2 Attachment(s)
Re: Brushes need more work
A new bullet point: The ability to export as vector.
The brushes look great in their natural Xara habitat, but once released into the wild it's a different story.
I exported a simple acrylic 2 brush applied to a circle as a .pdf file (4.38 MB).
In Illustrator it failed to open correctly.
In Affinity designer it opened and at first glance there seemed to be a vector object, (a thin blue line surrounding the brush)
which, when I zoomed in was a pixellated version of the nice brush in Xara.
Nice try, Xara, but no cigar.
Don't get me wrong, I love Xara, but until the brushes and the whole Open Type Management debacle are sorted,
there will be no more upgrades for me (and a few others around these parts, too).
Bob.
Re: Brushes need more work
To retain art brushes as vector data the output format (e.g. pdf) must be able to represent the arbitrary distortion of graduated fills and bitmap fills.
And the target application (Illustrator or Affinity) must be able to interpret that representation and render it.
I don't know whether pdf has that capability but if not art brush elements that are anything more than trivially simple (e.g. anything other than flat filled) will always be output as bitmap filled shapes.
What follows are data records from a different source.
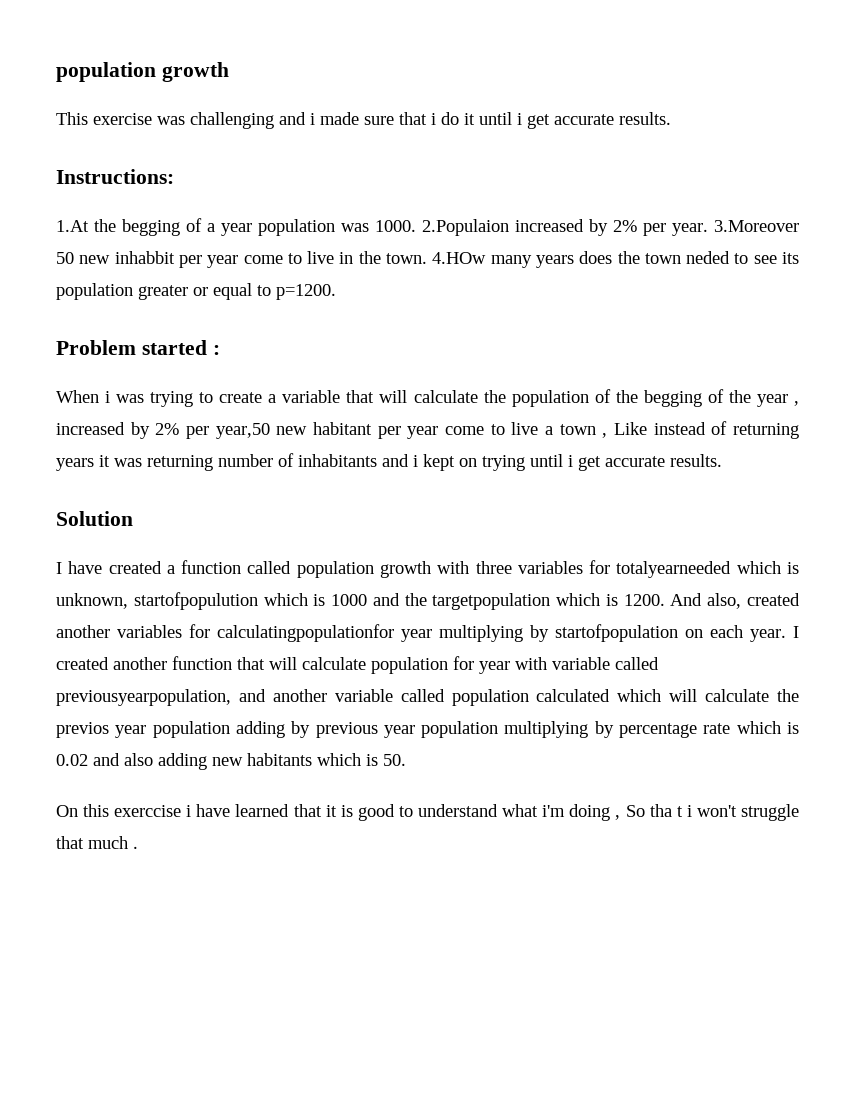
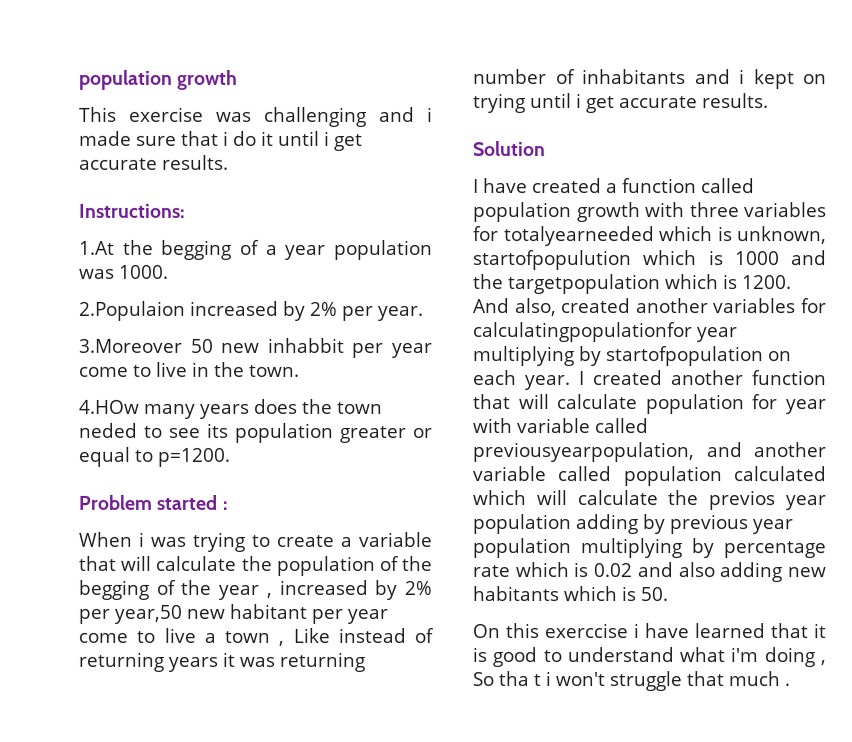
- 1.At the begging of a year population was 1000. 2.Populaion increased by 2% per year. 3.Moreover 50 new inhabbit per year come to live in the town. 4.HOw many years does the town neded to see its population greater or equal to p=1200.
+ 1.At the begging of a year population was 1000.
+ 2.Populaion increased by 2% per year.
+ 3.Moreover 50 new inhabbit per year come to live in the town.
+ 4.HOw many years does the town neded to see its population greater or equal to p=1200.

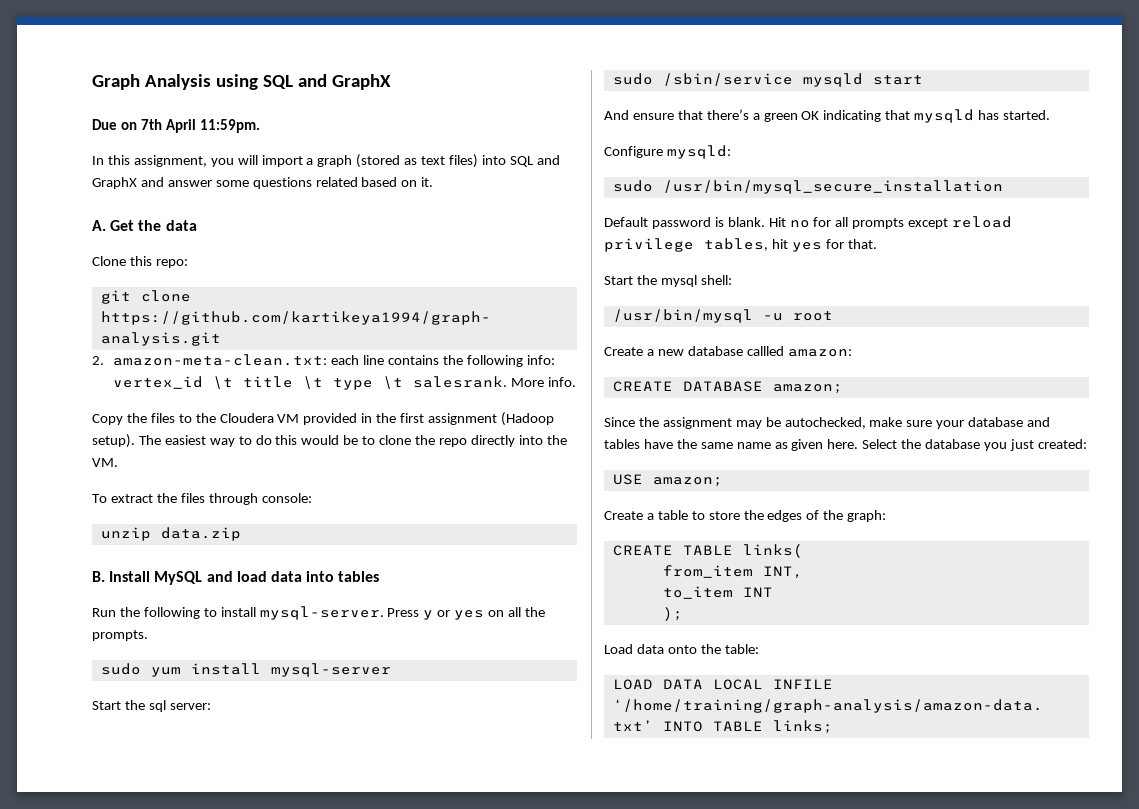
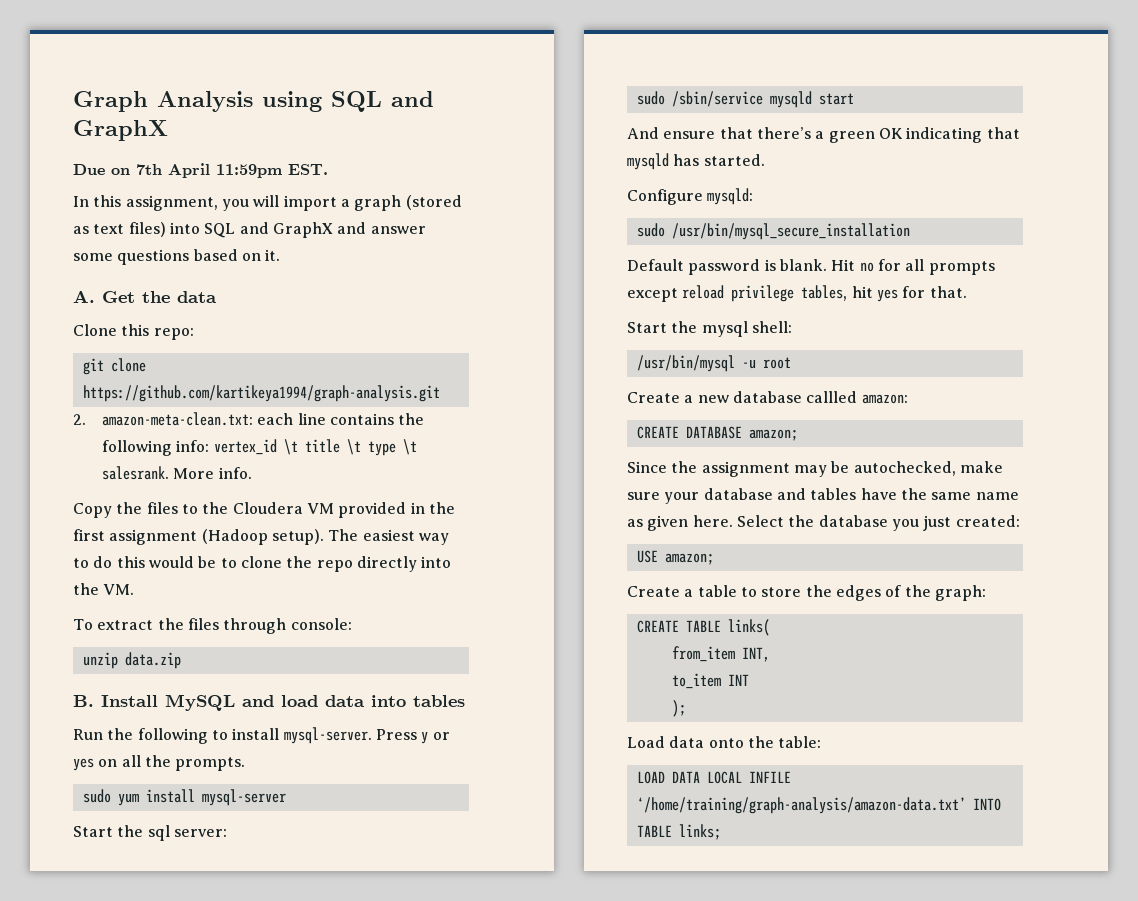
- Due on 7th April 11:59pm.
+ Due on 7th April 11:59pm EST.
- In this assignment, you will import a graph (stored as text files) into SQL and GraphX and answer some questions related based on it.
+ In this assignment, you will import a graph (stored as text files) into SQL and GraphX and answer some questions based on it.

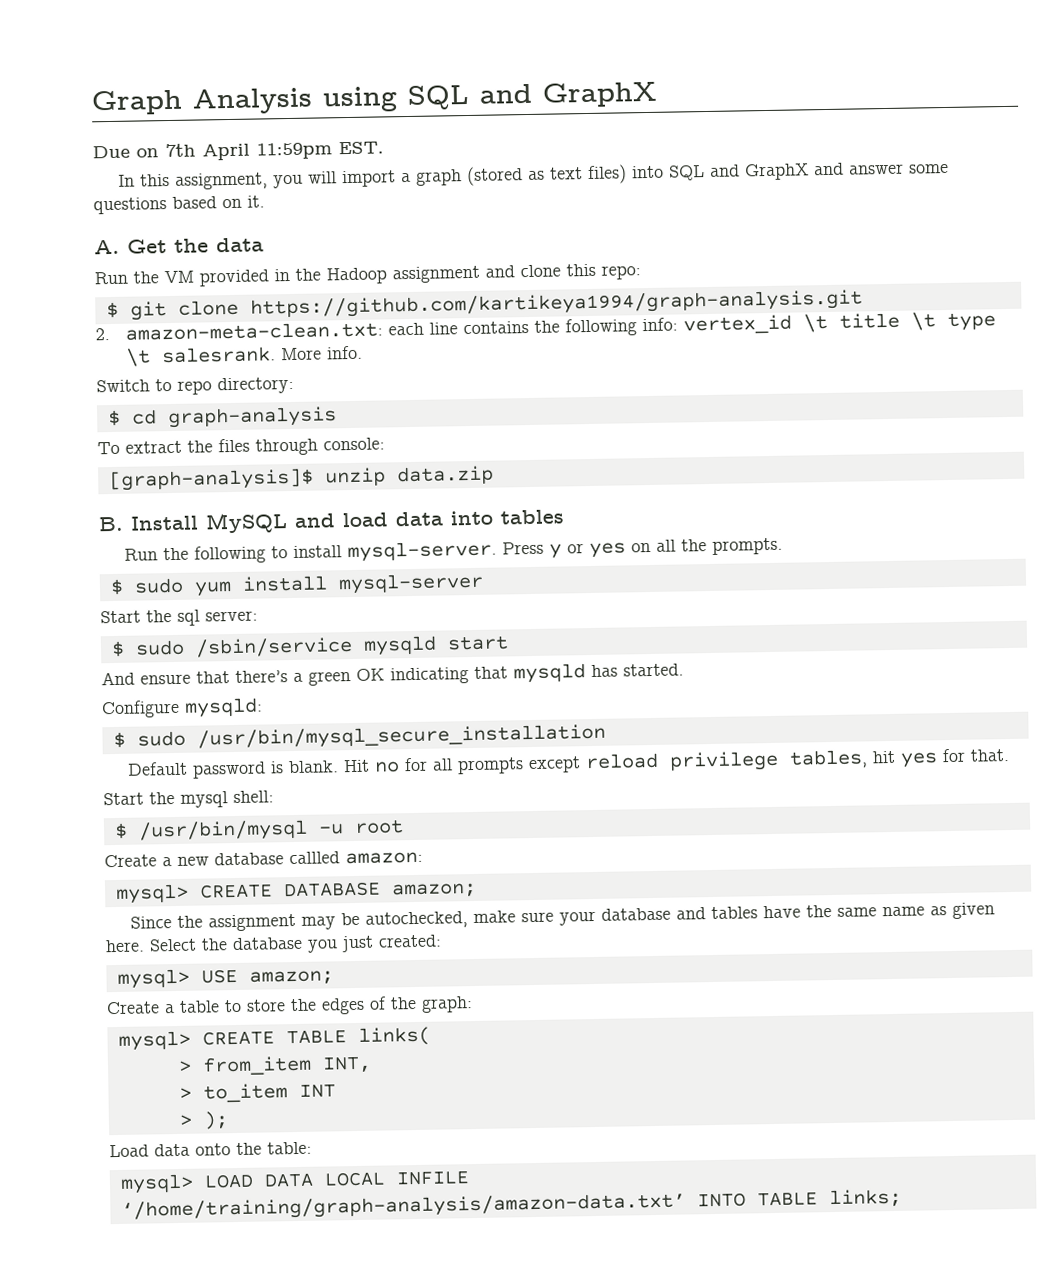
- Clone this repo:
+ Run the VM provided in the Hadoop assignment and clone this repo:
- git clone https://github.com/kartikeya1994/graph-analysis.git
+ $ git clone https://github.com/kartikeya1994/graph-analysis.git
- Copy the files to the Cloudera VM provided in the first assignment (Hadoop setup). The easiest way to do this would be to clone the repo directly into the VM.
+ Switch to repo directory:
+ $ cd graph-analysis
- unzip data.zip
+ [graph-analysis]$ unzip data.zip
- sudo yum install mysql-server
+ $ sudo yum install mysql-server
- sudo /sbin/service mysqld start
+ $ sudo /sbin/service mysqld start
- sudo /usr/bin/mysql_secure_installation
+ $ sudo /usr/bin/mysql_secure_installation
- /usr/bin/mysql -u root
+ $ /usr/bin/mysql -u root
- CREATE DATABASE amazon;
+ mysql> CREATE DATABASE amazon;
- USE amazon;
+ mysql> USE amazon;
- CREATE TABLE links(
+ mysql> CREATE TABLE links(
- from_item INT,
+ > from_item INT,
- to_item INT
+ > to_item INT
- );
+ > );
- LOAD DATA LOCAL INFILE ‘/home/training/graph-analysis/amazon-data.txt’ INTO TABLE links;
+ mysql> LOAD DATA LOCAL INFILE ‘/home/training/graph-analysis/amazon-data.txt’ INTO TABLE links;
Higher bitmap resolution will improve the fidelity but make the files much bigger.
Phil
Re: Brushes need more work
Thanks for replying, Phil. I'd settle for trivially simple vector brushes - Illustrator's are for the most part just that. Simple grungy brushes or halftones, for example.
Affinity's brushes aren't much to write home about. I'd like to see Xara have the capability of using the Illustrator Brush format, that would do it for me.
Bob.
Re: Brushes need more work
Hi Bob,
If you keep your brush definitions simple, and if the brush strokes DON'T self-overlap or have tight corners, Designer will output them as vector shapes right now.
I guess the self-overlapping and tight corners conditions make things a bit unpredictable for end users and that's something we could look at improving.
Phil
2 Attachment(s)
Re: Brushes need more work
Here's a hastily made halftone brush applied to Myriad Pro lettering using XDP.
Allowing for my poor draughtmanship in getting a perfect brush, the brush handles the X fairly well at 9 and 3 o'clock, not so well at 12 and 6.
Exports as vector to Illustrator, which is cool, but the distortions in the tighter angles is a bit odd. Illustrator handles this sort of thing better.
.xar file enclosed.
Bob.
1 Attachment(s)
Re: Brushes need more work
Ok so lets add a couple more bullet points :)
- improvements to vector output
- decrease the pulling in tight corners
And I've also noticed that a problem exists with the way simple stretching brushes join see attached screenshot. Ironically if I take a bunch of narrow rectangles line them up and create a repeating brush it joins just fine.
2 Attachment(s)
Re: Brushes need more work
+1 to the vector output improvements.
They seem somewhat finicky at the time, if a curve has too much swing the results are bitmap.
In the attached file, the 3rd braid yells a bitmap result.
Attachment 114467
Marc
Attachment 114466
Re: Brushes need more work
Hi Marc,
Good example. Thanks.
The brush definition is quite wide because of the ribbon and so the inner edge loops back on itself because of the curvature of the line. You can see this if you turn view quality down to "Outlines with blend steps" (the second notch on the slider). When this happens it's difficult/impossible to represent the distorted shapes as vector information and so we output bitmaps.
Phil
Re: Brushes need more work
Hi Phil,
Thanks for the explanation, I understand more how it works now.
Often it only takes a few tweaks to make a possible solution, but you have to know it.
Considering the nature of this behaviour, it could be interesting to see this curvature limit while editing the stroke in high view quality.
Otherwise it’s a bit of a shot in the dark. Maybe a tick box in the context menu.